▶ [What to do]
The response must consist of every record, restated word for word.

*** Exercise materials ***

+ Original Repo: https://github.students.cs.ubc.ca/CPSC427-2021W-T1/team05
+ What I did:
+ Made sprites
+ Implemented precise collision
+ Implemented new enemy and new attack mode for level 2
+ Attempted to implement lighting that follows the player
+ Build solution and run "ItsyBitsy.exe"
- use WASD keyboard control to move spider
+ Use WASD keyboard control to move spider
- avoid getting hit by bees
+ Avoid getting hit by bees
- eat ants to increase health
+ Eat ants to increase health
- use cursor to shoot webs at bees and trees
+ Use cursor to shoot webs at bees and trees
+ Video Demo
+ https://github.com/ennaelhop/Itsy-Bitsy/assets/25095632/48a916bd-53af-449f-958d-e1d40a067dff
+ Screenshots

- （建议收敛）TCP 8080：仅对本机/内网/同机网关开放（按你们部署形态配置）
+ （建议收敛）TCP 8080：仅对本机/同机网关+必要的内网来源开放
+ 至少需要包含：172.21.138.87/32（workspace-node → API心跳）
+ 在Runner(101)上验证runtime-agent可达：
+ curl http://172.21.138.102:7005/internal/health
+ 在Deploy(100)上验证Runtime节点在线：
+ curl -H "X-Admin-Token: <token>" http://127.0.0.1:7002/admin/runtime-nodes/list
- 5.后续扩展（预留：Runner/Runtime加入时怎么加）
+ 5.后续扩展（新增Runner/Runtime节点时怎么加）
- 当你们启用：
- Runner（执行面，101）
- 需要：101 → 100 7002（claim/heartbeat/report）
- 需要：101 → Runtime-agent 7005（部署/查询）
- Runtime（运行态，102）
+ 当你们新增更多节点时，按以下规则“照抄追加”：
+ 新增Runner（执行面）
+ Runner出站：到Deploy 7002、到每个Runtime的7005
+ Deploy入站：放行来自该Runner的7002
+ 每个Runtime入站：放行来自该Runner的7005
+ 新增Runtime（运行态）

*** End of Exercise materials ***

▶ [Response box]
+ Original Repo: https://github.students.cs.ubc.ca/CPSC427-2021W-T1/team05
+ What I did:
+ Made sprites
+ Implemented precise collision
+ Implemented new enemy and new attack mode for level 2
+ Attempted to implement lighting that follows the player
+ Build solution and run "ItsyBitsy.exe"
- use WASD keyboard control to move spider
+ Use WASD keyboard control to move spider
- avoid getting hit by bees
+ Avoid getting hit by bees
- eat ants to increase health
+ Eat ants to increase health
- use cursor to shoot webs at bees and trees
+ Use cursor to shoot webs at bees and trees
+ Video Demo
+ https://github.com/ennaelhop/Itsy-Bitsy/assets/25095632/48a916bd-53af-449f-958d-e1d40a067dff
+ Screenshots

- （建议收敛）TCP 8080：仅对本机/内网/同机网关开放（按你们部署形态配置）
+ （建议收敛）TCP 8080：仅对本机/同机网关+必要的内网来源开放
+ 至少需要包含：172.21.138.87/32（workspace-node → API心跳）
+ 在Runner(101)上验证runtime-agent可达：
+ curl http://172.21.138.102:7005/internal/health
+ 在Deploy(100)上验证Runtime节点在线：
+ curl -H "X-Admin-Token: <token>" http://127.0.0.1:7002/admin/runtime-nodes/list
- 5.后续扩展（预留：Runner/Runtime加入时怎么加）
+ 5.后续扩展（新增Runner/Runtime节点时怎么加）
- 当你们启用：
- Runner（执行面，101）
- 需要：101 → 100 7002（claim/heartbeat/report）
- 需要：101 → Runtime-agent 7005（部署/查询）
- Runtime（运行态，102）
+ 当你们新增更多节点时，按以下规则“照抄追加”：
+ 新增Runner（执行面）
+ Runner出站：到Deploy 7002、到每个Runtime的7005
+ Deploy入站：放行来自该Runner的7002
+ 每个Runtime入站：放行来自该Runner的7005
+ 新增Runtime（运行态）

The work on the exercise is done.